La première photo de Rosetta transmise par Philae, le 15 avril 2014. - -

Le 11 novembre, le petit robot se posera sur une comète, composée à 80% de glace. Il mourra de chaleur quatre mois après son atterrissage. Philae a déjà envoyé sur Terre une photo de la sonde spatiale Rosetta, depuis un lieu situé entre la ceinture d'astéroïdes et Jupiter.

Les caméras de Philae fonctionnent, la foreuse et le spectromètre ne sont pas grippés par le froid cosmique: tout est en ordre de marche sur le petit robot de la sonde spatiale Rosetta qui doit bientôt se poser sur la comète Tchourioumov-Guérassimenko.

Philippe Gaudon, chef du projet au Cnes (Agence spatiale française) sur la mission européenne Rosetta, et ses équipes ont testé lundi soir la plupart des 10 instruments scientifiques installés à bord du petit robot Philae qui sera largué par Rosetta pour se poser le 11 novembre sur la comète.

"On sait peu de choses sur ces comètes composées à 80% de glace d'eau, mais on a découvert qu'elles renfermaient du carbone sous forme de macromolécules extrêmement noires datant de la naissance du système solaire", explique Jean-Pierre Bibring l'un des responsables scientifiques français. "Leur analyse peut permettre de comprendre les processus d'où la vie a pu découler", ajoute-t-il.

Après 10 ans de voyage, dont plus de trois ans d'hibernation des instruments, le premier autoportrait de Rosetta pris par une caméra de Philae est arrivé dans la nuit au SONC (Science Operation and Navigation Center) du Cnes à Toulouse.

Une foreuse creusera dans le sol de la comète

Envoyée de plus de 600 millions de kilomètres de la Terre, quelque part entre la ceinture d'astéroïdes et Jupiter, la photo a mis 30 minutes pour parvenir sur Terre. Le "selfie" n'est guère impressionnant, mais il symbolise le réveil des instruments de Philae.

"On a aussi actionné sur quelques millimètres la foreuse qui creusera dans le sol de la comète, l'appareil qui mesurera le magnétisme, tout est en ordre", déclare Jean-François Fronton, l'un des ingénieurs de bord. Rosetta a parcouru 6 milliards de kilomètres en 10 ans pour rejoindre la comète.
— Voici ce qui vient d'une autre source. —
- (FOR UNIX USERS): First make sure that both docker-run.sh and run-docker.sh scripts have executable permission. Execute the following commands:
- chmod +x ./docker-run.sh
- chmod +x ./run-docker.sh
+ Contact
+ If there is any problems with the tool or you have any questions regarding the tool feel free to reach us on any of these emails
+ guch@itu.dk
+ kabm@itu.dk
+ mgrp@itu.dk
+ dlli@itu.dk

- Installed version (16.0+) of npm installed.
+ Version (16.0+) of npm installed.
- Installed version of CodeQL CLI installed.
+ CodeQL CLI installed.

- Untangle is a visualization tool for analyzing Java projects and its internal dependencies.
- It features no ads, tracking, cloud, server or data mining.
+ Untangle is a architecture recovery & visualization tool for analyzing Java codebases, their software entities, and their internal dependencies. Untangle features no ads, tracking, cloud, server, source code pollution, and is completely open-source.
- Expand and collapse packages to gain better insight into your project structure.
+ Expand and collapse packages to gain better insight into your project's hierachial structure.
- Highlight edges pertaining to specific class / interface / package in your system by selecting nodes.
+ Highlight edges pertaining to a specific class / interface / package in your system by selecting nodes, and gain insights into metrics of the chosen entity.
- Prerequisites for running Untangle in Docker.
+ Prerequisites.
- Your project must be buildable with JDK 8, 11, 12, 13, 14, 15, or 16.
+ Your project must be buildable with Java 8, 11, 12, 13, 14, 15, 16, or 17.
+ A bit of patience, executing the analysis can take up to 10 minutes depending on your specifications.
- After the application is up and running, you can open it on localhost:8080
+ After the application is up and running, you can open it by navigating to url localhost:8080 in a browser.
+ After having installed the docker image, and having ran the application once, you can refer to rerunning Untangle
Rosetta puis Philae ont été réveillés ces dernières semaines à l'approche de leur objectif.

L'ensemble des tests de fonctionnement de ses 10 outils scientifiques français et allemands devraient être terminés dans 10 jours. Le freinage devrait commencer en juin et les premières informations scientifiques sont prévues en juillet.

Un atterrissage méticuleux

Rosetta devrait ensuite se rapprocher de la comète tout doucement et se placer le 6 août en orbite autour du noyau de la comète, aussi appelée 67P à une altitude de 30 kilomètres environ.

Le centre de Toulouse présélectionnera alors cinq sites possibles d'atterrissage avant de choisir le site définitif en octobre. "On ignore la densité exacte, la structure du sol", le site d'atterrissage sera capital, explique Jean-Pierre Bibring. Si Philae, lourd de 100 kilos, "s'enfonce de plus de 70 centimètres, ce sera foutu", ajoute M. Bibring. "Le pire serait un sol en crème catalane avec une fine croute surmontant une crème légère" lance-t-il.

Le CNES ne se concentre pas sur ce scénario catastrophe mais plutôt sur les 18 expériences à mener dans les deux premiers jours sur la comète. Avant de mourir de chaleur sur la trajectoire conduisant P67 près du soleil, il restera quatre mois à Philae pour mener à bien sa mission, mieux comprendre ces témoins de l'origine du système solaire que sont les comètes.